[[ DATA PROVIDED, beginning ]]

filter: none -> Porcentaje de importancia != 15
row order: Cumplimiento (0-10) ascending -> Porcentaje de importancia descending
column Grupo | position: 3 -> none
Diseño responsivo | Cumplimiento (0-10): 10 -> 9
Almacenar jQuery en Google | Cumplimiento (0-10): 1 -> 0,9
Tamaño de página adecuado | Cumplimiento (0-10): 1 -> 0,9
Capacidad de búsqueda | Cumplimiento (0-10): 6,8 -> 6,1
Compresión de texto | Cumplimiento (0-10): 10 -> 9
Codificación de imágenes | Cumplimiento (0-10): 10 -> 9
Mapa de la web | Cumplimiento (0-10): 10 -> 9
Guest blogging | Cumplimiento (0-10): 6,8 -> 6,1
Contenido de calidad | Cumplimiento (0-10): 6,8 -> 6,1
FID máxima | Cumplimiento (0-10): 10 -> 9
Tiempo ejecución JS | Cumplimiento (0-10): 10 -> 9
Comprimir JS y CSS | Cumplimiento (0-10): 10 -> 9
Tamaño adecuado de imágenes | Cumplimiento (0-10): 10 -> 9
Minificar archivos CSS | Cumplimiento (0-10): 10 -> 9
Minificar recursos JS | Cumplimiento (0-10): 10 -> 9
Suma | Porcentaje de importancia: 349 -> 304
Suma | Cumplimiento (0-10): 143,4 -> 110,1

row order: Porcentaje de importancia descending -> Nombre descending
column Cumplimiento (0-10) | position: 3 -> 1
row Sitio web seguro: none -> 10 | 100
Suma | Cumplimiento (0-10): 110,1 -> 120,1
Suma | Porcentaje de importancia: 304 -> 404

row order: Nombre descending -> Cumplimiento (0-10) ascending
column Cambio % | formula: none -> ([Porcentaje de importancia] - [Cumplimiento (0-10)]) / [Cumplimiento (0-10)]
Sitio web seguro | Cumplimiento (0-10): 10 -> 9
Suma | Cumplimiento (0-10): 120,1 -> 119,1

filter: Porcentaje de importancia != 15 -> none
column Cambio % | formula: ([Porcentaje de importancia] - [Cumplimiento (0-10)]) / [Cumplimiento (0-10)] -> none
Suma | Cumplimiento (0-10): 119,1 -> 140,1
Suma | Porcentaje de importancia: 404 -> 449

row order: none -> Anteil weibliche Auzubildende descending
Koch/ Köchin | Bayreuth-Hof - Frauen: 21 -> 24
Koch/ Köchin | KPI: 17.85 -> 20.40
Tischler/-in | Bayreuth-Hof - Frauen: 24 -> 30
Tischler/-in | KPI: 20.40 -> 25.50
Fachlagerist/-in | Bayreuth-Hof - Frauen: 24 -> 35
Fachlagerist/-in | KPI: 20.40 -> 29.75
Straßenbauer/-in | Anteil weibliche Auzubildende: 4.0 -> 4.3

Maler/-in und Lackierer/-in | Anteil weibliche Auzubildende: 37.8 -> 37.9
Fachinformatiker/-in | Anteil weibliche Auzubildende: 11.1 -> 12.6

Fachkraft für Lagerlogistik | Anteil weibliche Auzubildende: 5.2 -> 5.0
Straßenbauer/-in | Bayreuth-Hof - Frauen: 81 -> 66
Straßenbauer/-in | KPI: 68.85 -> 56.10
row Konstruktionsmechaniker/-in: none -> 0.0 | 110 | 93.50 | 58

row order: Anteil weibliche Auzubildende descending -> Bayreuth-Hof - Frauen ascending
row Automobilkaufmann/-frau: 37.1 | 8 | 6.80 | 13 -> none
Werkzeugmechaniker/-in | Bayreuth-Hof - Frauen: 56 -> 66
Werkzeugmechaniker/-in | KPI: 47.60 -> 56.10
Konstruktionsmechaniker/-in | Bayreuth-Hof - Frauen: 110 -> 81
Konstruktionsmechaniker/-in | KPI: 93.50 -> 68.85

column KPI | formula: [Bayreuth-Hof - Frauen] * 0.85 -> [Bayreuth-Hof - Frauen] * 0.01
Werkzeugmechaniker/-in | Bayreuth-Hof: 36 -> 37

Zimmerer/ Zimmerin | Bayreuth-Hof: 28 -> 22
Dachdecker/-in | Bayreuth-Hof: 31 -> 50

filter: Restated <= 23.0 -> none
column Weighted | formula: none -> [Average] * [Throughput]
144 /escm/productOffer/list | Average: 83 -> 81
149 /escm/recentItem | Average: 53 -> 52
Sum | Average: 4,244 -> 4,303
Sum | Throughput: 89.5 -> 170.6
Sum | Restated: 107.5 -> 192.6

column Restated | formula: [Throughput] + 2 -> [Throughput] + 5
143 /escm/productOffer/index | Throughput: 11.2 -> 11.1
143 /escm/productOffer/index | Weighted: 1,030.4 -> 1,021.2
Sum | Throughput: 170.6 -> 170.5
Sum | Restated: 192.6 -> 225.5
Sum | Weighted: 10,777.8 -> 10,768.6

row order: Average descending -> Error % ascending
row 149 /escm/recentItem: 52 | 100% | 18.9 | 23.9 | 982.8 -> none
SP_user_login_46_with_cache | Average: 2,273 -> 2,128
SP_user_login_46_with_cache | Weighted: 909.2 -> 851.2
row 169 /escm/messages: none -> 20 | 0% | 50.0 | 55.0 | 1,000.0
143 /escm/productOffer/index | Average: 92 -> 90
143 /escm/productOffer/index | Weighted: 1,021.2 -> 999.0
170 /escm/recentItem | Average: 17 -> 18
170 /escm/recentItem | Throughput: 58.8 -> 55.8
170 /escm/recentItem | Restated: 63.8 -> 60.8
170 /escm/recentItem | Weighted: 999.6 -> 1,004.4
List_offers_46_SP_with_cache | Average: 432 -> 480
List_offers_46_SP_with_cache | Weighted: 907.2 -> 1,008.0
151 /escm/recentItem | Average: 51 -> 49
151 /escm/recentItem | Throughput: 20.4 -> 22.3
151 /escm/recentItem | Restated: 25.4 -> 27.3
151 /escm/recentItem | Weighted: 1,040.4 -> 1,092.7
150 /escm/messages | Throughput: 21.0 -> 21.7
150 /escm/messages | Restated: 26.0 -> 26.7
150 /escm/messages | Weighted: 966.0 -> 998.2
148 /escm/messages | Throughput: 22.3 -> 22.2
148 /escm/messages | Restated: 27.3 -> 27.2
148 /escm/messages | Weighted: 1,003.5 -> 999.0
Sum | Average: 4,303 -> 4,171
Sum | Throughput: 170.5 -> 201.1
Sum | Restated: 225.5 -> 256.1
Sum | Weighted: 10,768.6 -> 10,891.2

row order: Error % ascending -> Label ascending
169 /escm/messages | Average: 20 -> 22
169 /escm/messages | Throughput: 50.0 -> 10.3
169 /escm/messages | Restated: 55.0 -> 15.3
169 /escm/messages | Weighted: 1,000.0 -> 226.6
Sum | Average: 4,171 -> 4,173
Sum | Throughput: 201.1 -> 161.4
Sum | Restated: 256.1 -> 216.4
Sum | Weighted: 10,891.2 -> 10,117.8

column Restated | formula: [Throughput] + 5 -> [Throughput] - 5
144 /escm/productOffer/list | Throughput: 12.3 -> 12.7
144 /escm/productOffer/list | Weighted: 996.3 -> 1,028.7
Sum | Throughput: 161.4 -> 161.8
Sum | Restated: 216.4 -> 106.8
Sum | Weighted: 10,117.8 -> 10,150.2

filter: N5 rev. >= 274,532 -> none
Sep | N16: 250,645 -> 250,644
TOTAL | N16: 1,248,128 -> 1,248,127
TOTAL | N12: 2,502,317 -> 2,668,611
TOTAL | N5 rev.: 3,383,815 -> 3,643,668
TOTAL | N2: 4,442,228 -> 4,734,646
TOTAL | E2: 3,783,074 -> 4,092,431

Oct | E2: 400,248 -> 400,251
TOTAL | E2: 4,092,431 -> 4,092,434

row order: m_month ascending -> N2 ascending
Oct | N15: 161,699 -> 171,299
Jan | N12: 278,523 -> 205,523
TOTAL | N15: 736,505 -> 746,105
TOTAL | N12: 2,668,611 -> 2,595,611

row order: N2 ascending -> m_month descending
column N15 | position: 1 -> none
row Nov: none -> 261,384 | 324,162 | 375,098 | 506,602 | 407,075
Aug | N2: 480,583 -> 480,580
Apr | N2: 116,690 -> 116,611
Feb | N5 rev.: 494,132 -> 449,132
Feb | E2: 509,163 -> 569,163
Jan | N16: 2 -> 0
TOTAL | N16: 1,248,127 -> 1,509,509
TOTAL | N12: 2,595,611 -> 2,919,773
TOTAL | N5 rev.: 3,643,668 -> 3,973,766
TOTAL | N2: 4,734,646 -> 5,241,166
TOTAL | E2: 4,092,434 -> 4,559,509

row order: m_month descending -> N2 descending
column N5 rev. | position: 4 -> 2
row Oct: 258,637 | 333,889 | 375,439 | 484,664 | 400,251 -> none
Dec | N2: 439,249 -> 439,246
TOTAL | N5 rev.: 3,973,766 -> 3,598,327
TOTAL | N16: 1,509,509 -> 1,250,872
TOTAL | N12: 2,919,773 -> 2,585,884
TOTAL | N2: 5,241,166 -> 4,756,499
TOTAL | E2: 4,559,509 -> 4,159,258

[[ DATA PROVIDED, end ]]

→ INSTRUCTIONS FOR THE TASK:
Return a word-for-word copy of the lines from the beginning of the listing to the line holding "Almacenar jQuery en", both kept.

→ EXPECTED ANSWER:
filter: none -> Porcentaje de importancia != 15
row order: Cumplimiento (0-10) ascending -> Porcentaje de importancia descending
column Grupo | position: 3 -> none
Diseño responsivo | Cumplimiento (0-10): 10 -> 9
Almacenar jQuery en Google | Cumplimiento (0-10): 1 -> 0,9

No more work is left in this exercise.